### WHAT YOU WILL DO
Your job is to return every line of the listing holding the string "sans".

### MATERIAL SHOWN
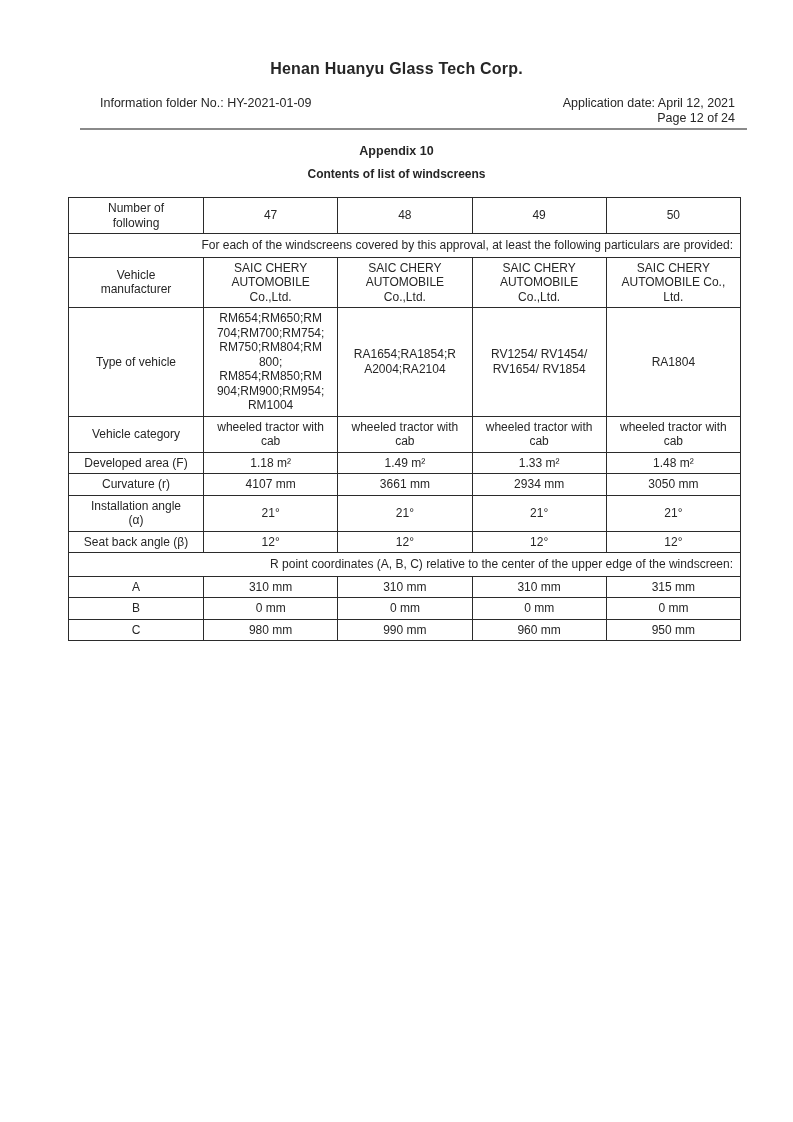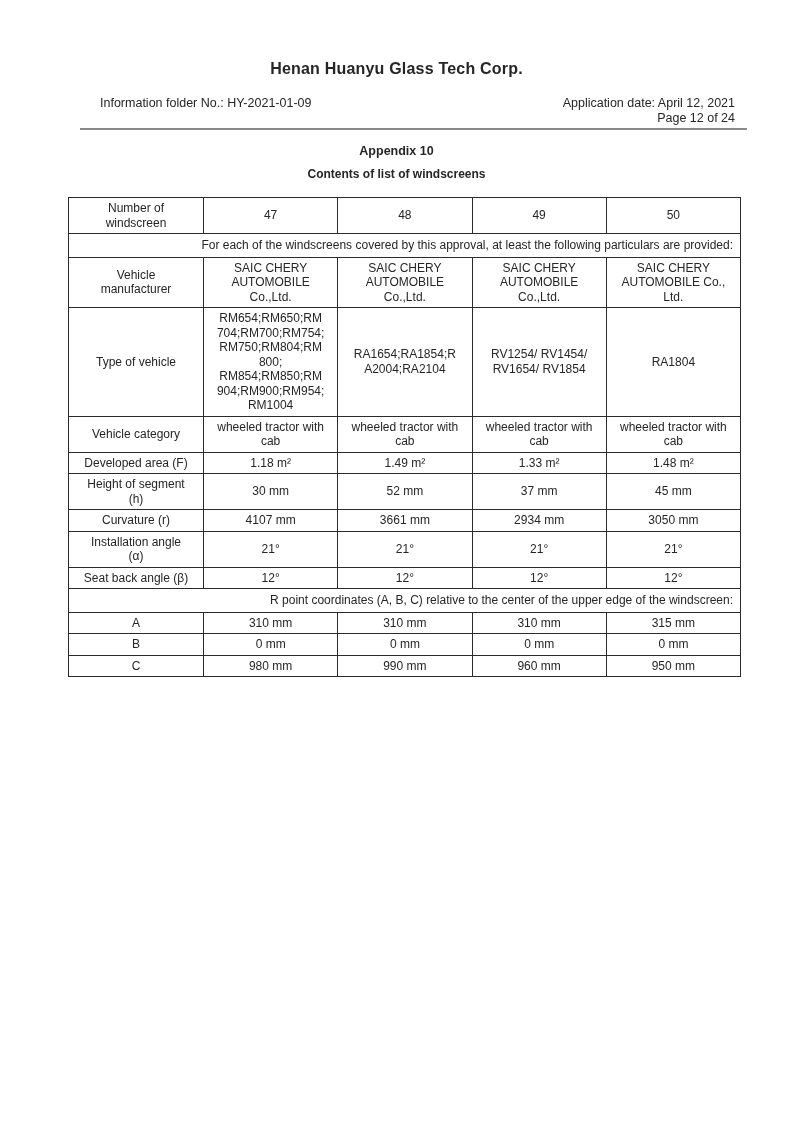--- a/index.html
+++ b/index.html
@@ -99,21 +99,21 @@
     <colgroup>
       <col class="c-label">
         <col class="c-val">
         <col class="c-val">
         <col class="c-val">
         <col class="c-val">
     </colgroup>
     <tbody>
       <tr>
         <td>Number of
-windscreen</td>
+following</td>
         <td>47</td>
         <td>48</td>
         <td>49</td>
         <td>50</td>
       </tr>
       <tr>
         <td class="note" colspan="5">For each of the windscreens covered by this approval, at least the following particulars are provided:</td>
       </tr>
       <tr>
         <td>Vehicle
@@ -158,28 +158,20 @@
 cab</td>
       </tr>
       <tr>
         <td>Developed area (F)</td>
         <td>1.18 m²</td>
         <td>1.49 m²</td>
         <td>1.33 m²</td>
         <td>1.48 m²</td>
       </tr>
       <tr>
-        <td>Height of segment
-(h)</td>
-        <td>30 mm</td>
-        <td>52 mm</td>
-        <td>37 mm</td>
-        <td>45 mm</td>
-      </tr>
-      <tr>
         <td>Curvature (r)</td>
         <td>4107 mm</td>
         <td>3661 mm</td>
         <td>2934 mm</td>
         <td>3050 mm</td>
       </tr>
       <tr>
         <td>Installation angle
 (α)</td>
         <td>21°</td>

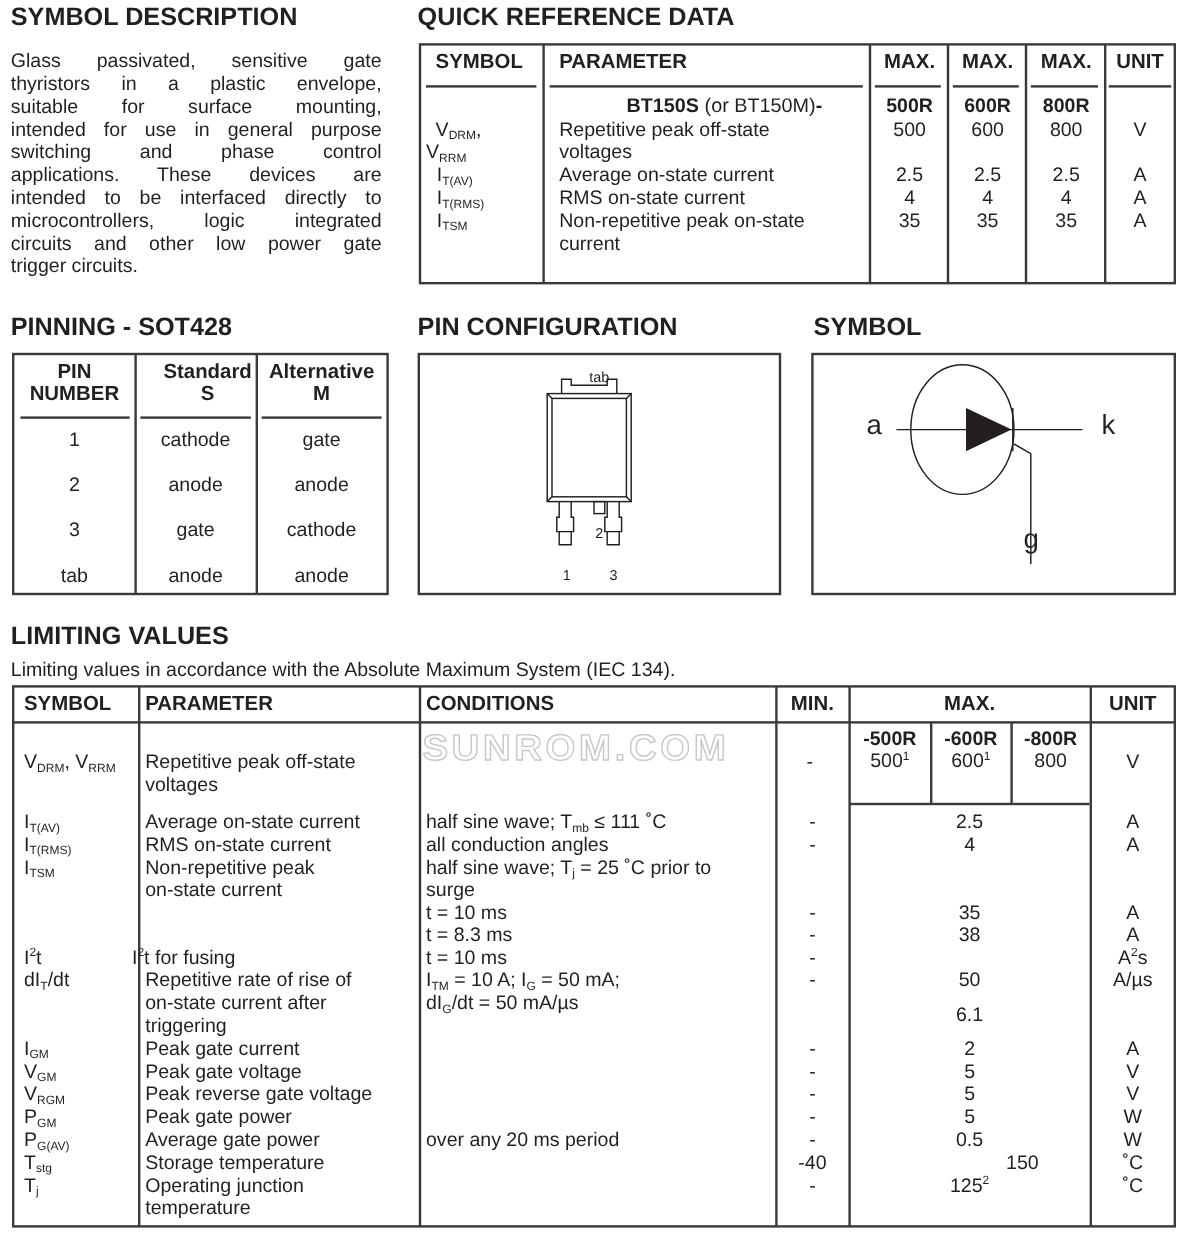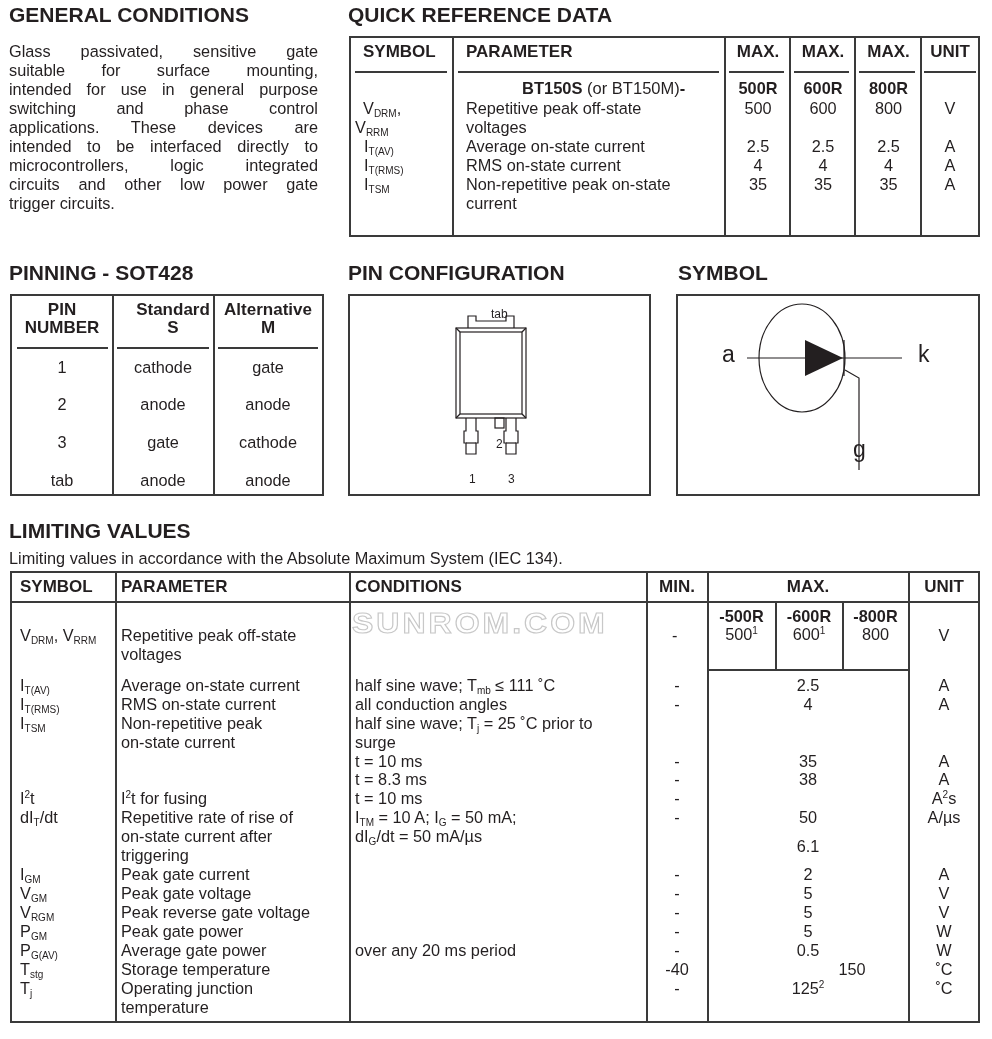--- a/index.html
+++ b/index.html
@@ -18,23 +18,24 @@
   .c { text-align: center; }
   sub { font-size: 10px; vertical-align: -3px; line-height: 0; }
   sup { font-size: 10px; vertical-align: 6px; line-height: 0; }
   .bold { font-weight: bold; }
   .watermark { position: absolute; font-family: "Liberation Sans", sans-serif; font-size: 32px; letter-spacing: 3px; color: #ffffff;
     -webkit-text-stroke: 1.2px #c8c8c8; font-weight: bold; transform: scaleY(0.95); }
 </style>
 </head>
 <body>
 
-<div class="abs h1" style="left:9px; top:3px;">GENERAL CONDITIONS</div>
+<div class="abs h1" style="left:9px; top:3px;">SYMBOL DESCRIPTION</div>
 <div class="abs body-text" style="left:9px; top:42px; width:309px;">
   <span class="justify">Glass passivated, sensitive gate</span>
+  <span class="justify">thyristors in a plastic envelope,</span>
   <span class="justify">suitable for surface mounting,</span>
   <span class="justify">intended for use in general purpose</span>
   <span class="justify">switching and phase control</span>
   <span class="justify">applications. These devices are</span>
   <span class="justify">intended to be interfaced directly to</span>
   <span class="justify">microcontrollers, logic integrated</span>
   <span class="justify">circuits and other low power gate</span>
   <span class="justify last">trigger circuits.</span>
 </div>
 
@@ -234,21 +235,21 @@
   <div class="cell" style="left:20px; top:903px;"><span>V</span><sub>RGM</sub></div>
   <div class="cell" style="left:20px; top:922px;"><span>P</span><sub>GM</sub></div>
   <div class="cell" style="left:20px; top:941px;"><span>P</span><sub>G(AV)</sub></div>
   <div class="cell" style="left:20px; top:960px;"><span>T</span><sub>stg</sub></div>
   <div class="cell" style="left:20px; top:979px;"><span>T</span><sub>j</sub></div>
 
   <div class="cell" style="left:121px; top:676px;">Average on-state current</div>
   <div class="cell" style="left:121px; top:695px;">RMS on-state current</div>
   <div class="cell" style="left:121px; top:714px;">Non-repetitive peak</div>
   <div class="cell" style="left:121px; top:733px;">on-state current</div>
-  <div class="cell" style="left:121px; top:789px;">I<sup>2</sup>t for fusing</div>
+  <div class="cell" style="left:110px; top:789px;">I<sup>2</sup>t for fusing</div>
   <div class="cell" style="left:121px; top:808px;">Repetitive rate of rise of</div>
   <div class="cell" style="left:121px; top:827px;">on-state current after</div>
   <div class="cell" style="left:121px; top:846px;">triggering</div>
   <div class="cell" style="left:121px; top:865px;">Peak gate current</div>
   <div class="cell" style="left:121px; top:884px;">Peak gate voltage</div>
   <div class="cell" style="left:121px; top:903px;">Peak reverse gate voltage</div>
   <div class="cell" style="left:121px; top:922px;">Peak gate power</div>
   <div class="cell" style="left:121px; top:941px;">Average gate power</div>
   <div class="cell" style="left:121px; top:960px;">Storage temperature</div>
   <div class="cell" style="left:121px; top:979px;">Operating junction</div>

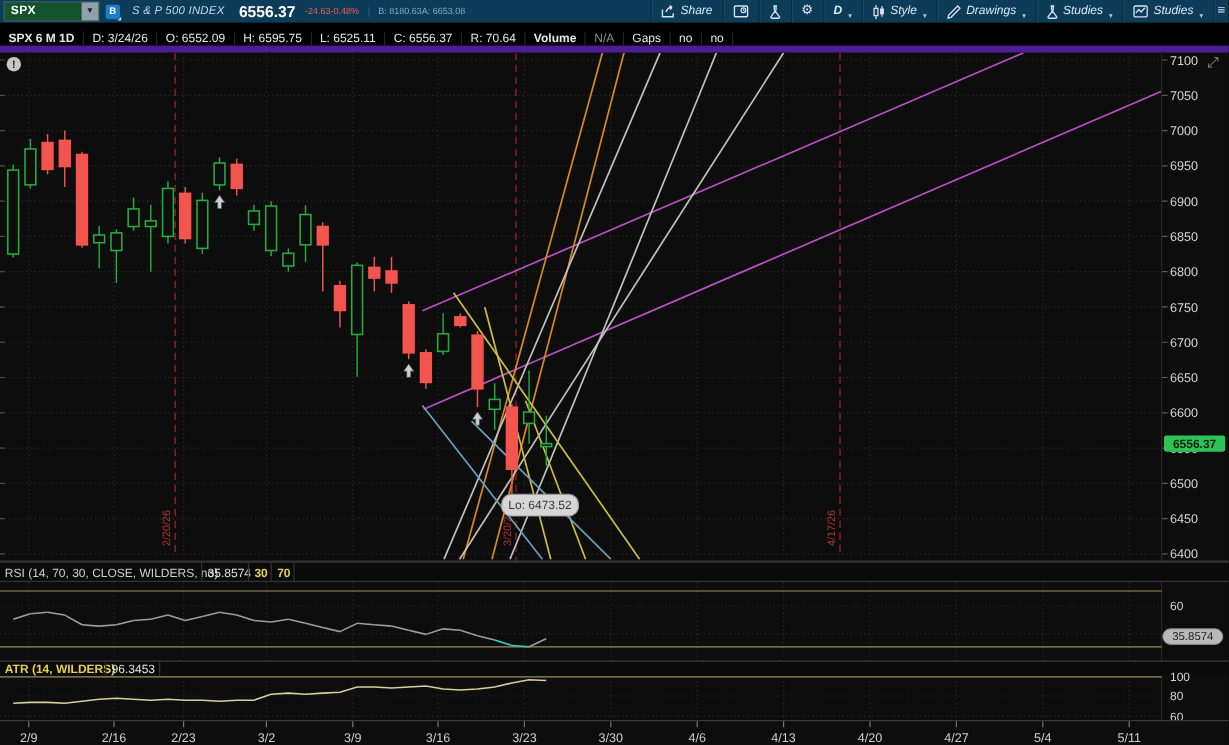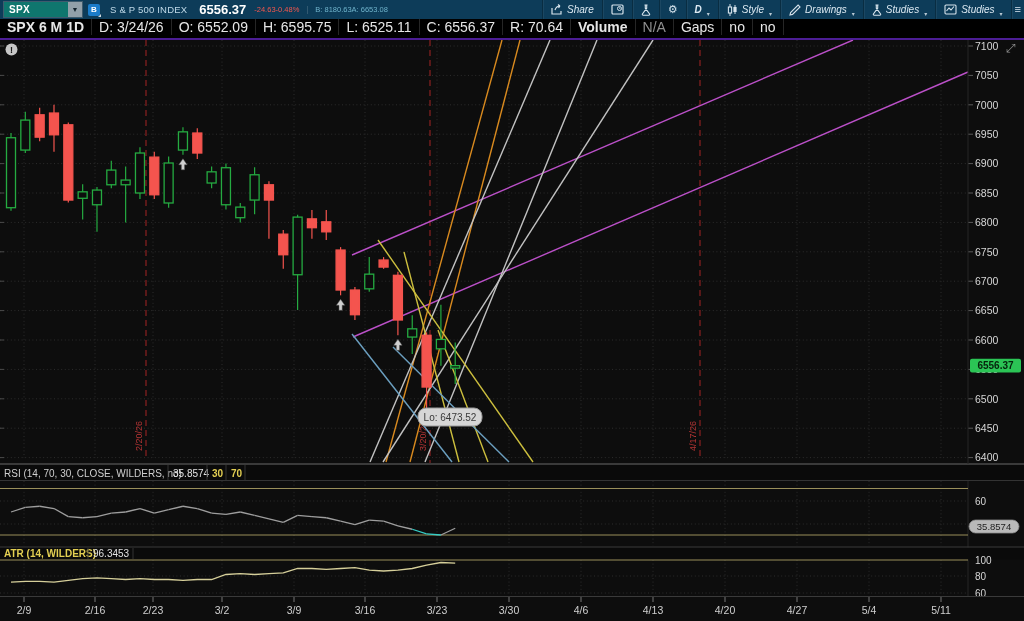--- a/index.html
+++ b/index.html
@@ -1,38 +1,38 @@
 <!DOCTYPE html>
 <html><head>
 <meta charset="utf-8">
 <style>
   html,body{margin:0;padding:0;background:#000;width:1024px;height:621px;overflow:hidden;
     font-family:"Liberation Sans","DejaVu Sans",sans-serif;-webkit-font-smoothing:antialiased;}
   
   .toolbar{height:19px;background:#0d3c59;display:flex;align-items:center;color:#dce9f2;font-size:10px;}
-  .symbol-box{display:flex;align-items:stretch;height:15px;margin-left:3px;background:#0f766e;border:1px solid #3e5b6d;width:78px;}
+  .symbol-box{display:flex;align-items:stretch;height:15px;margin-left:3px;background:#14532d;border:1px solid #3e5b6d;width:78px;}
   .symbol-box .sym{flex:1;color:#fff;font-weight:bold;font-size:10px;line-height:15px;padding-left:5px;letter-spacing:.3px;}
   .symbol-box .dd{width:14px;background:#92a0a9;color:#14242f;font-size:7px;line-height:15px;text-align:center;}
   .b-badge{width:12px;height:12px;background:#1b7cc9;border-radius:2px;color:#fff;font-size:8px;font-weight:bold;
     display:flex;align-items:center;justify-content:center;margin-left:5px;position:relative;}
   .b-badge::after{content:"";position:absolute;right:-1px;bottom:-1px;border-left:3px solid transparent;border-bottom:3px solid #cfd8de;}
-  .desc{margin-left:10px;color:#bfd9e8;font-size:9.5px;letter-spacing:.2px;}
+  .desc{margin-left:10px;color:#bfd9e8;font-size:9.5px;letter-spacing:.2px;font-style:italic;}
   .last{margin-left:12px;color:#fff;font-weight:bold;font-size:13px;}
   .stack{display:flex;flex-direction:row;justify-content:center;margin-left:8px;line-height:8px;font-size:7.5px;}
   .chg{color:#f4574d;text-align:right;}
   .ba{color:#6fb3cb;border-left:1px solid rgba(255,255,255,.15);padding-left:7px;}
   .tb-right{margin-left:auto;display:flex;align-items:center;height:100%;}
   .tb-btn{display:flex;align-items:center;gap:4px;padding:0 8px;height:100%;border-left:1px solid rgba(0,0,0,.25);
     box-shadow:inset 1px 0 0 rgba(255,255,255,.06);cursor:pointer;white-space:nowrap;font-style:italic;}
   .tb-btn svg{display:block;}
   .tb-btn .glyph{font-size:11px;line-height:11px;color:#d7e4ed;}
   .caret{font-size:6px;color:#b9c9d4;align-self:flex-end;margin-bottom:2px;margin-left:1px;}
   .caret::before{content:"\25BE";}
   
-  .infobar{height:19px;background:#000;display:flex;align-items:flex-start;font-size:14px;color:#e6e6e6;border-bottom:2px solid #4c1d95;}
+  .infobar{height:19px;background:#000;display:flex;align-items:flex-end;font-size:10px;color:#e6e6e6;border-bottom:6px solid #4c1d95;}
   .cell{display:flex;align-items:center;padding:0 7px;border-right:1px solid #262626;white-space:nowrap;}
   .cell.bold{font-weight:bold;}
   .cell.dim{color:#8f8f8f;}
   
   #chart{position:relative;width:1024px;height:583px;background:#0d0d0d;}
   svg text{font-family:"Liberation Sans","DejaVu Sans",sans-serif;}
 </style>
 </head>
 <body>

### RESULT
   .watermark { position: absolute; font-family: "Liberation Sans", sans-serif; font-size: 32px; letter-spacing: 3px; color: #ffffff;
     font-family:"Liberation Sans","DejaVu Sans",sans-serif;-webkit-font-smoothing:antialiased;}
   svg text{font-family:"Liberation Sans","DejaVu Sans",sans-serif;}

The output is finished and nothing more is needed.